Tunja, which is projected onto the first quadrant, shows a highly qualified workforce, along with Bogotá, Medellín and Bucaramanga; but it also displays high unemployment rates for the skilled workforce, as in Quibdó, Valledupar and Riohacha. Several arguments lead us to believe that supply characteristics and demand needs on this labour market do not match. On one hand, the local economy is biased towards agricultural activities, as suggested by the information on departmental GDP provided by DANE; while, on the other, the economic activity might not have evolved as rapidly as the educational attainment, acting as a barrier to the creation of proper job positions for educated people. Quibdó, for instance, is a city where economic opportunities are scarce. Poor economic performance and few job positions for skilled people are, among others, factors that determine the lack of willingness of its population to commit themselves to build up better human capital stocks. Results for Pereira and some other cities located in the coffee-growing region suggest that these cities are characterized by an aging population, high remittance dependence, and low skilled workforce. The coexistence of these factors represents difficulties for the accumulation of human capital, since the population pyramid is already old and the incentives to enrol in training programs are not sufficient for the working age population. As a result, these cities have experienced poor economic growth over the past few years, especially in those sectors that are intensive in low skilled labour force (i.e. construction, retail, among others).

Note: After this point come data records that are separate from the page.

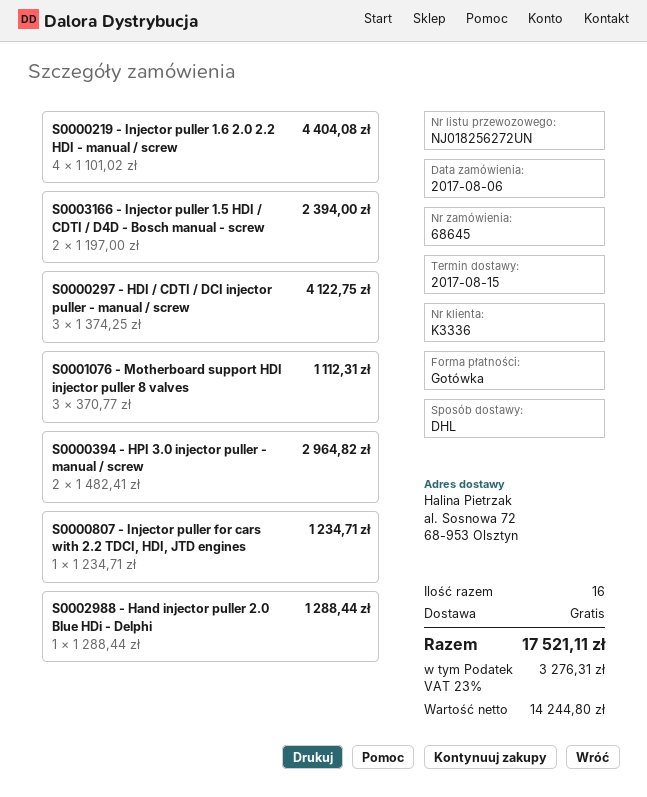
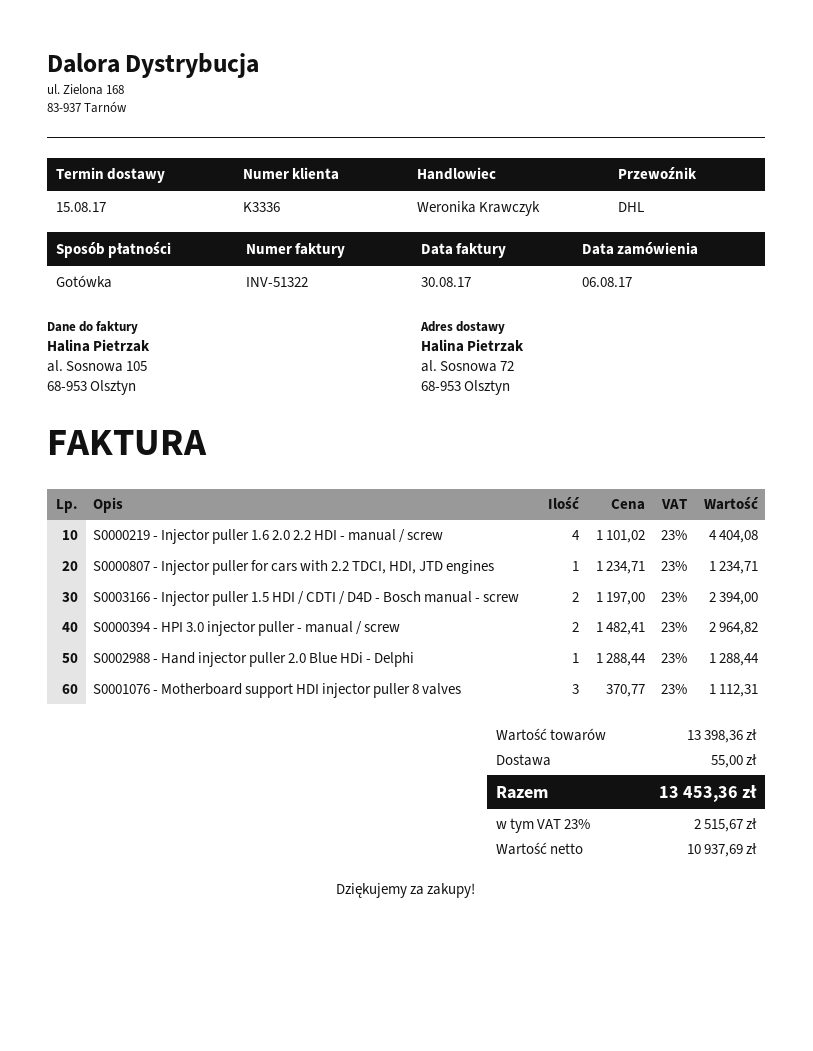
S0000297 - HDI / CDTI / DCI injector puller - manual / screw: 3 x 1374.25 = 4122.75 -> none
shipping: 0.00 -> 55.00
net: 14244.80 -> 10937.69
tax: 23% = 3276.31 -> 23% = 2515.67
total: 17521.11 -> 13453.36

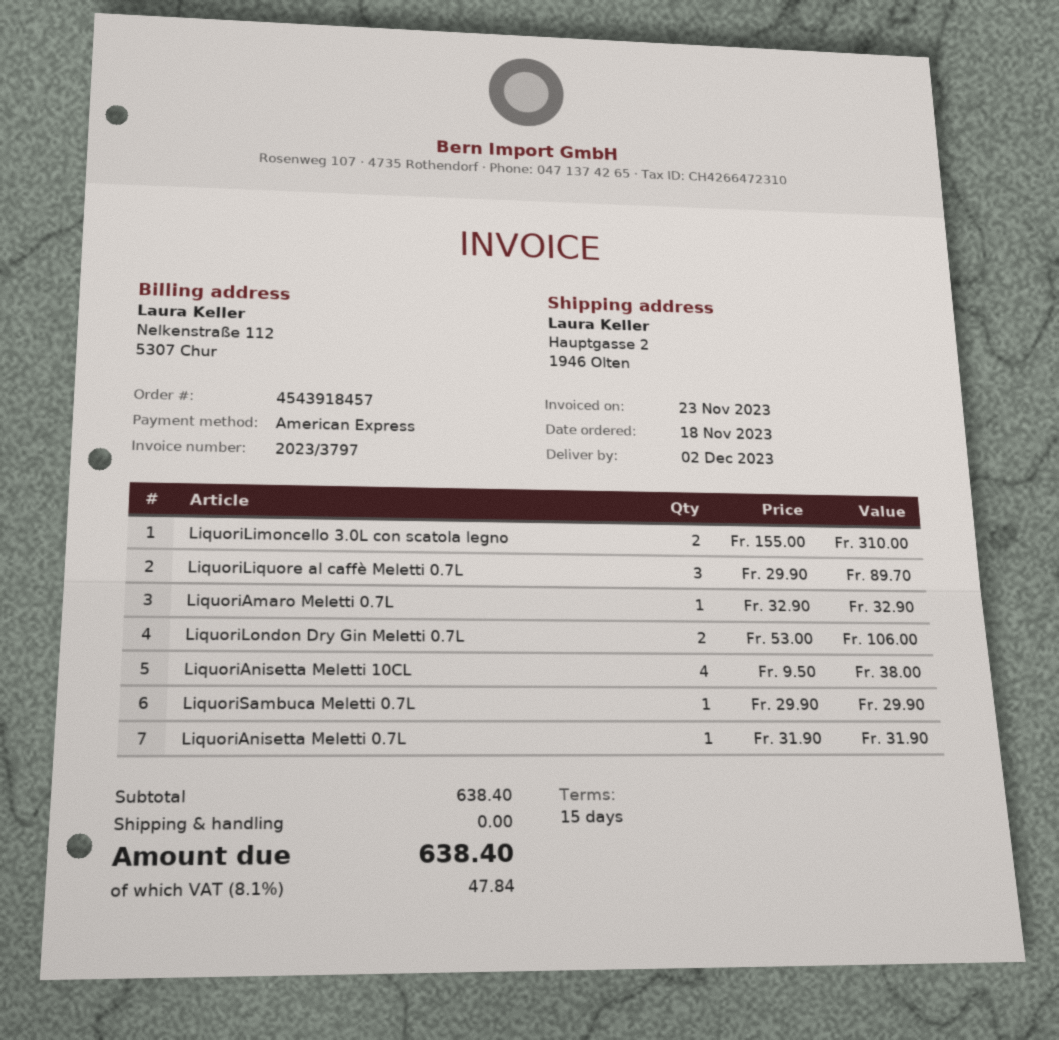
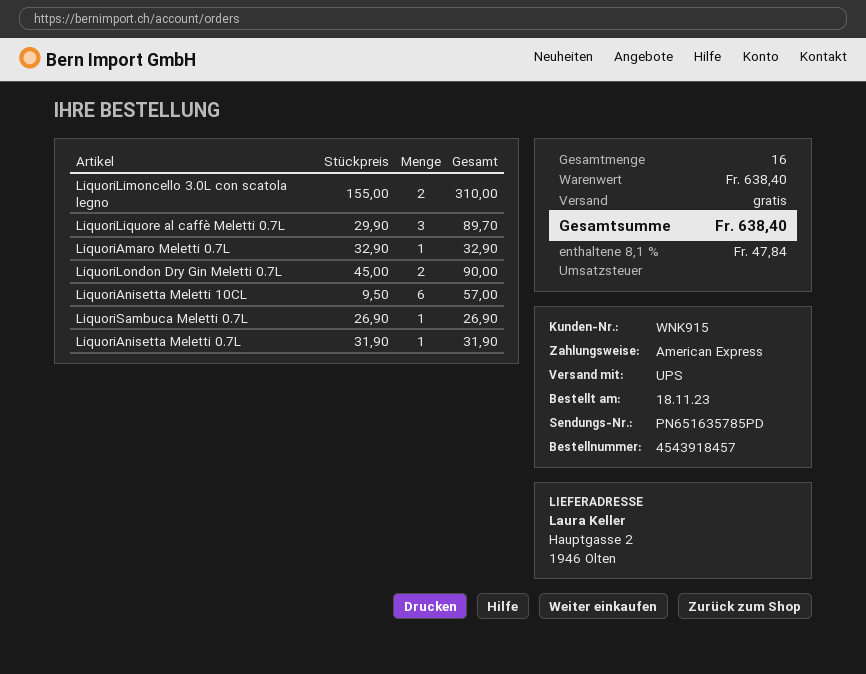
LiquoriLondon Dry Gin Meletti 0.7L: 2 x 53.00 = 106.00 -> 2 x 45.00 = 90.00
LiquoriAnisetta Meletti 10CL: 4 x 9.50 = 38.00 -> 6 x 9.50 = 57.00
LiquoriSambuca Meletti 0.7L: 1 x 29.90 = 29.90 -> 1 x 26.90 = 26.90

2. Second Principal Plane (Third and Fourth Dimensions - Figure 3b)

Along the third dimension, striking differences arise between cities like Quibdó, Popayán or Florencia versus others such as Cali or Bogotá. The incentives for migration are seemingly higher in the former group of cities: In addition to violence and other political issues, low wages, poor education quality, higher shares of single youngsters and poor economic conditions for low skilled workers and young populations are, among others, the main reasons that encourage migration in these cities.

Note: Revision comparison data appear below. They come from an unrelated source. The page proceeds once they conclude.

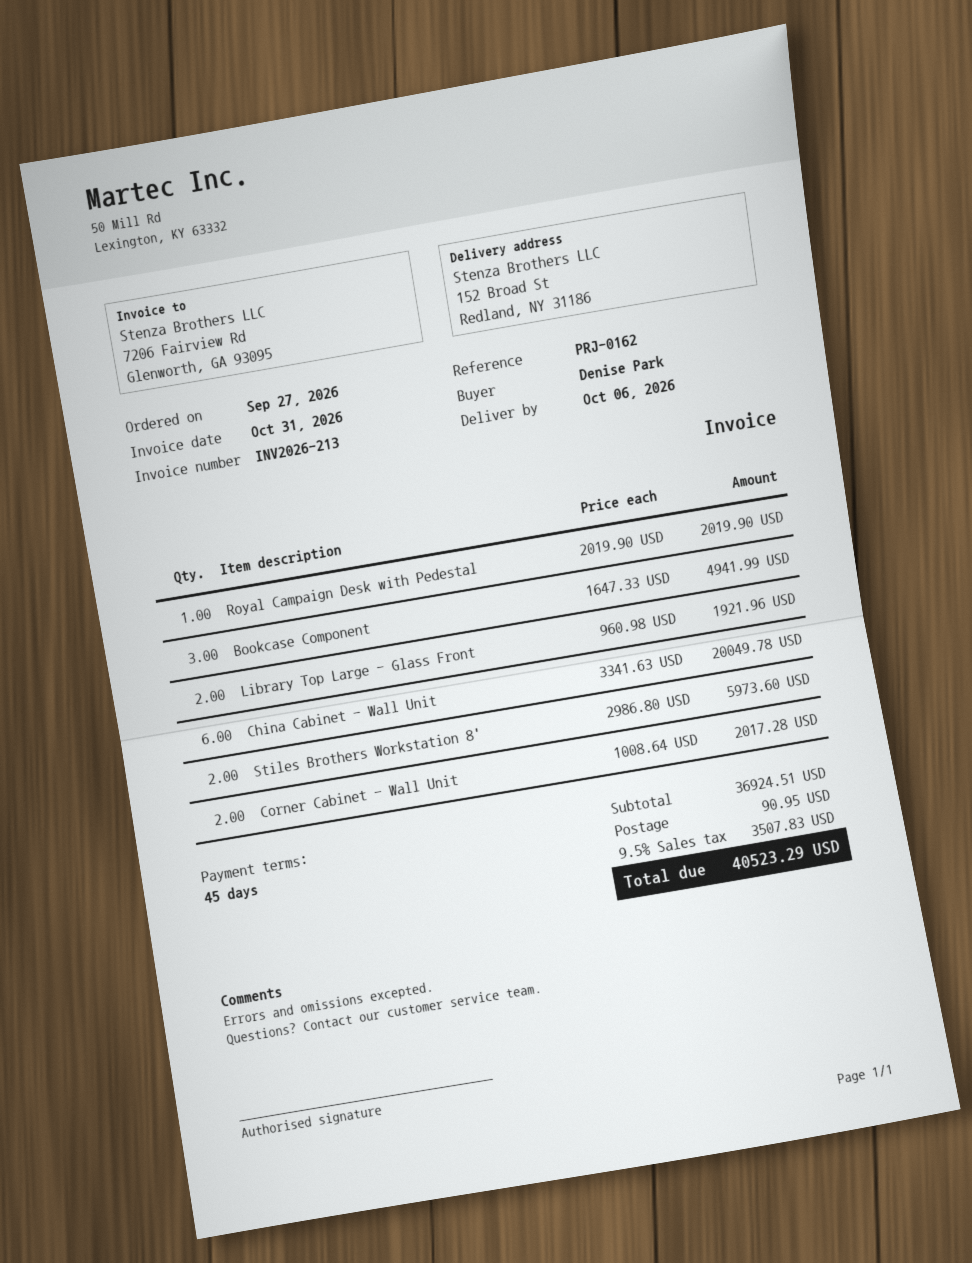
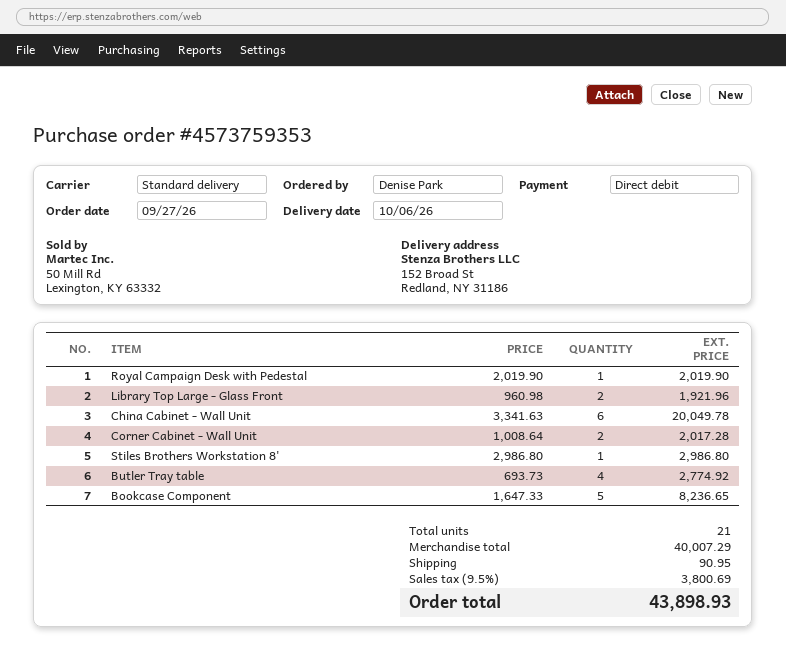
Bookcase Component: 3 x 1647.33 = 4941.99 -> 5 x 1647.33 = 8236.65
Stiles Brothers Workstation 8': 2 x 2986.80 = 5973.60 -> 1 x 2986.80 = 2986.80
Butler Tray table: none -> 4 x 693.73 = 2774.92
subtotal: 36924.51 -> 40007.29
tax: 9.5% = 3507.83 -> 9.5% = 3800.69
total: 40523.29 -> 43898.93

Projections along the fourth dimension distinguish cities with a high percentage of unionised workers, such as Popayán, Florencia or Neiva, from those with a relatively low share, such as Barranquilla or Cartagena. This finding suggests that negative valued cities in this axis face rigidities originated in the labour supply side of market power. Also, this axis classifies cities depending on the average size of households and other participation variables: most of those located in the Caribbean region are characterized by larger families and very low female participation rates. Finally, there are some demographic characteristics that also contribute to the computation of this axis. Cities such as in Barranquilla, Quibdó and Cartagena in which the Afro-descendant proportion of population is higher are projected onto the positive side.

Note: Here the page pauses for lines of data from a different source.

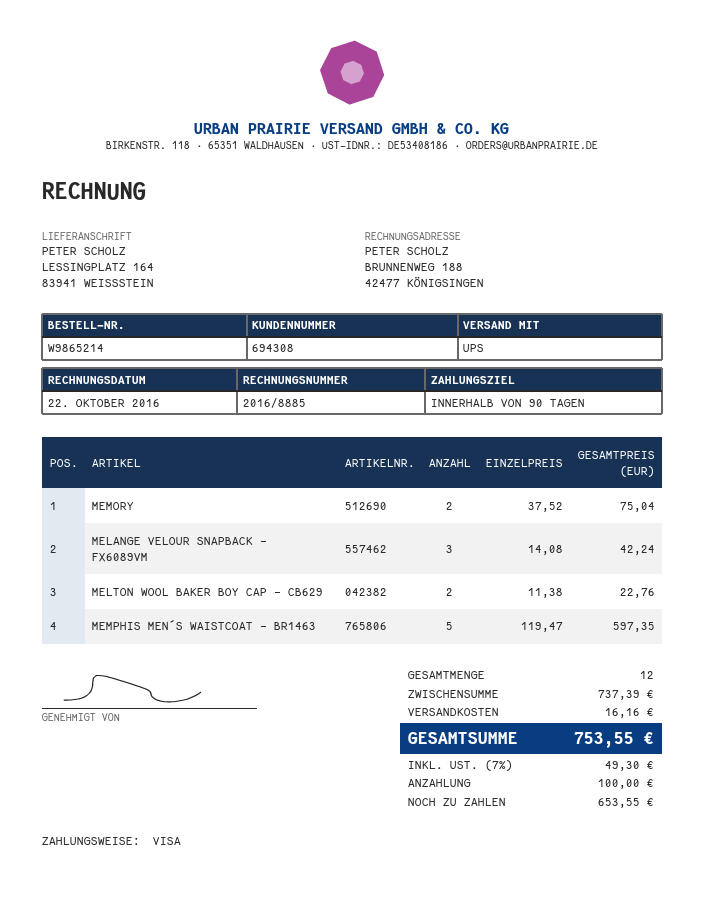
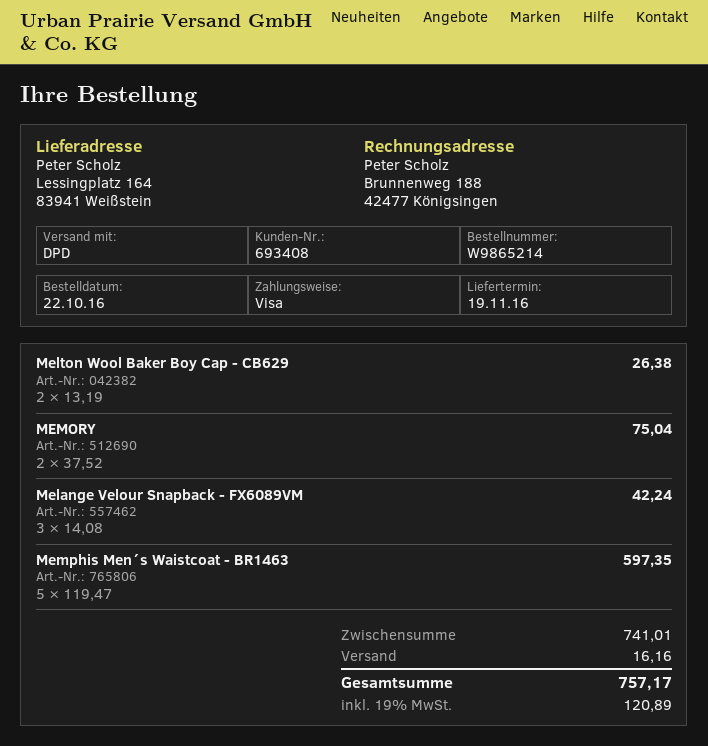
customer number: 694308 -> 693408
shipping method: UPS -> DPD
MELTON WOOL BAKER BOY CAP - CB629: 2 x 11.38 = 22.76 -> 2 x 13.19 = 26.38
subtotal: 737.39 -> 741.01
tax: 7% = 49.30 -> 19% = 120.89
total: 753.55 -> 757.17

In sum, these results provide solid evidence of heterogeneity in the determinants of regional unemployment differentials, as suggested by Arango (2013). However, one of the most interesting findings in this paper is that cities with high unemployment levels do not necessarily share the same underlining structure on an economic, demographic, educational or even cultural basis. It is clear that there are great disparities between regions in terms of unemployment rates, but not all are due to the same reasons.

IV. Clustering

Clustering and multivariate data analysis techniques are complementary methods (Lebart, 1994, p.162), since studying the similarities between individuals in a lower dimensional space leads to a better understanding of the structure of the data. We group cities that share the same characteristics along the five principal axes we found in the MFACT step. Following Husson, Josse and Pages (2010), we combine MFACT results and both hierarchical (Ward's criterion) and partitional (k-means algorithm) clustering methods.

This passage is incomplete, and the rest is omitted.